Dataset items

□ □ □ □ □ □ □

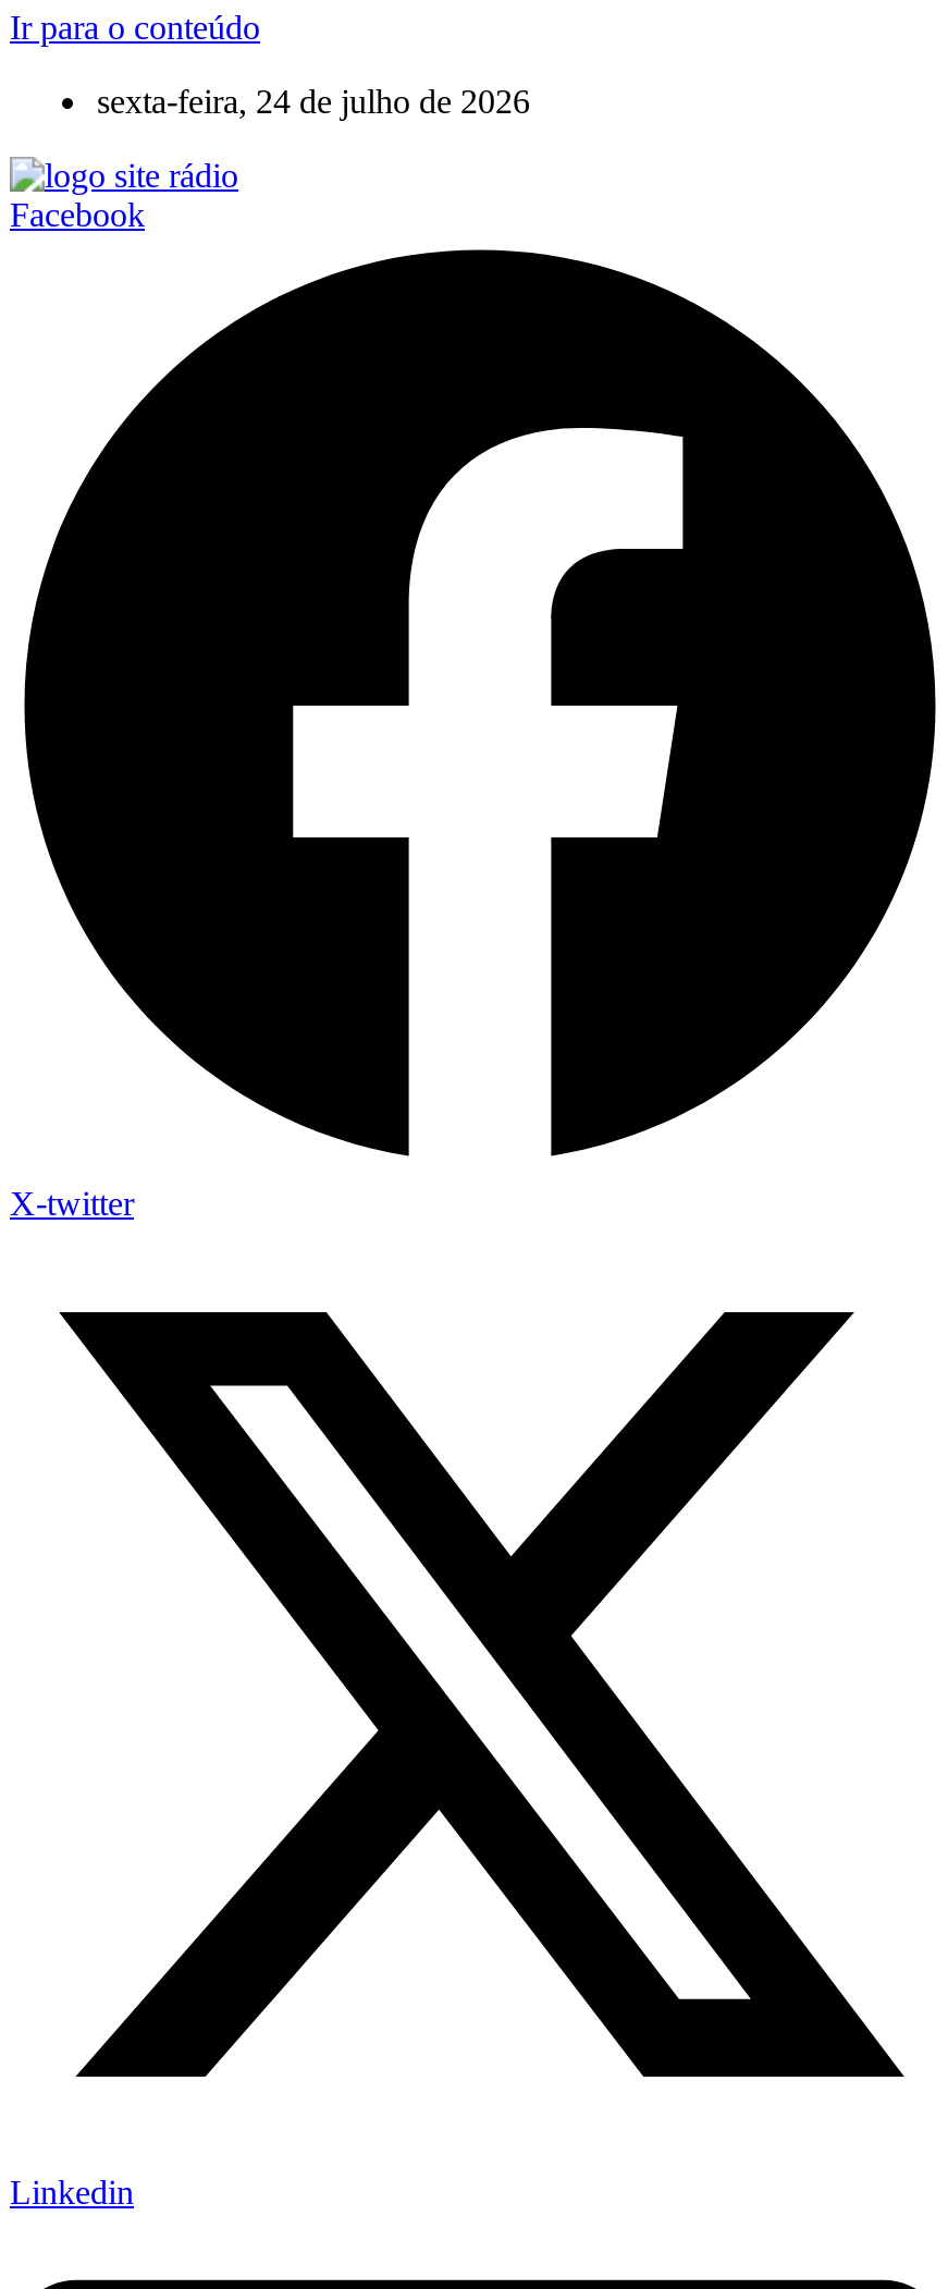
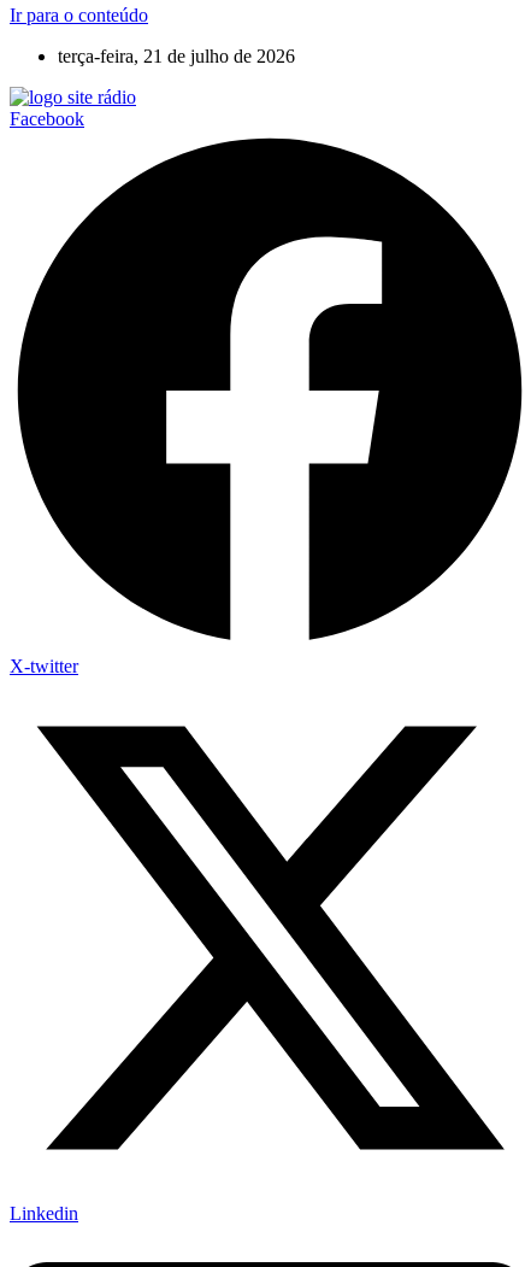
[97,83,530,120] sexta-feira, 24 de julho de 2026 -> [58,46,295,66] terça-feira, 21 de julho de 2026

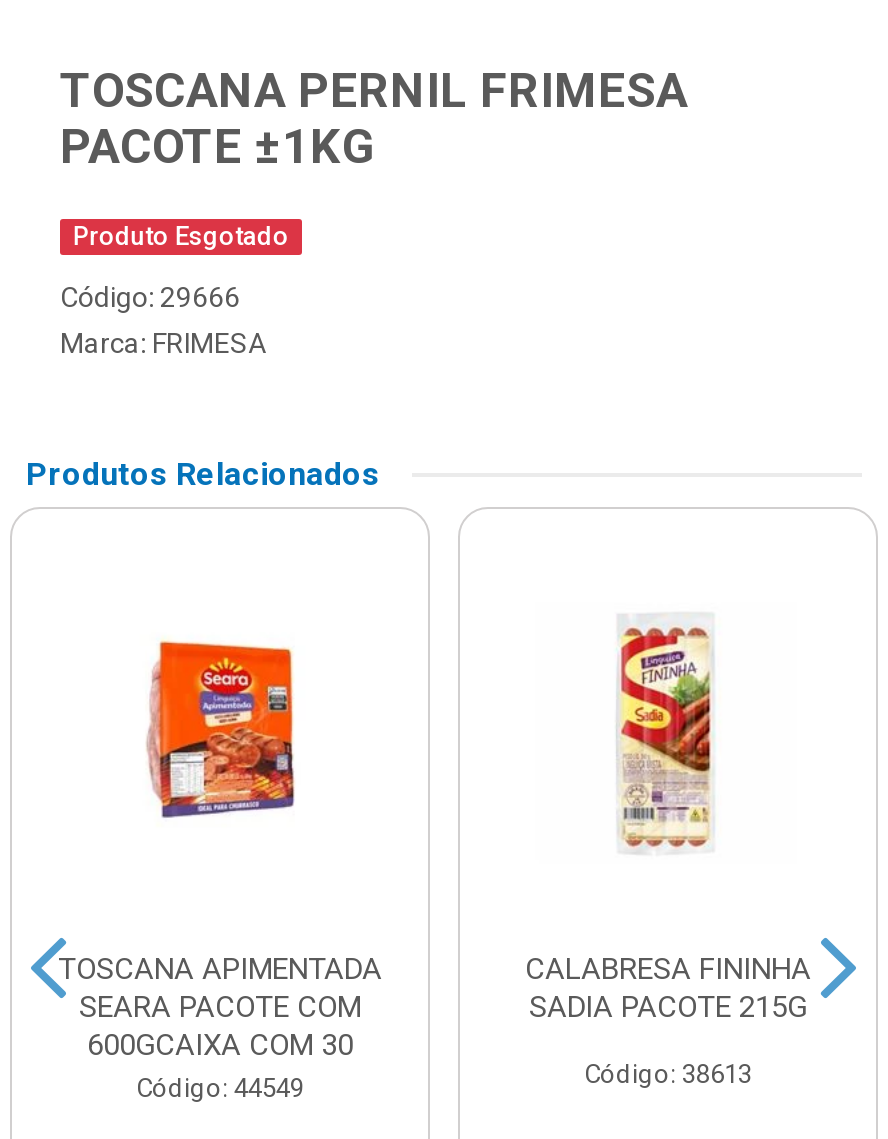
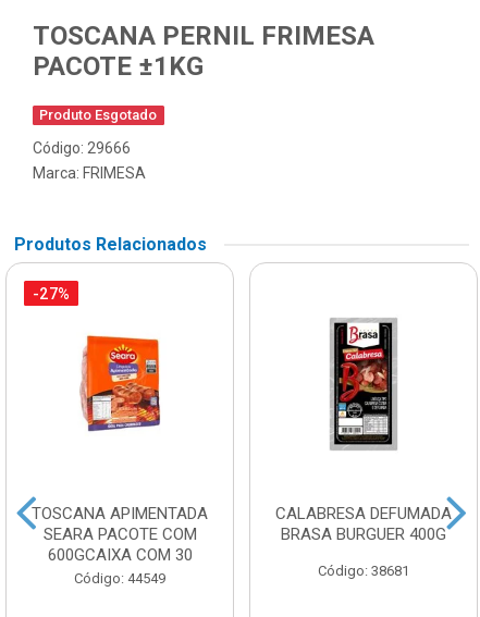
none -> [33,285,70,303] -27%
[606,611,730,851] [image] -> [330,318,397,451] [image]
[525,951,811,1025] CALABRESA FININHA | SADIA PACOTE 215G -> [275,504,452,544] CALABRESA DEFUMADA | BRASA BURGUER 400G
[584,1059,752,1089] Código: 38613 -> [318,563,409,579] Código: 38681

□ □ □ □ □ □ □

What to produce
Repeat the data exactly as given. Keep every picture out of the copy.

Written response
[97,83,530,120] sexta-feira, 24 de julho de 2026 -> [58,46,295,66] terça-feira, 21 de julho de 2026

none -> [33,285,70,303] -27%
[606,611,730,851] [image] -> [330,318,397,451] [image]
[525,951,811,1025] CALABRESA FININHA | SADIA PACOTE 215G -> [275,504,452,544] CALABRESA DEFUMADA | BRASA BURGUER 400G
[584,1059,752,1089] Código: 38613 -> [318,563,409,579] Código: 38681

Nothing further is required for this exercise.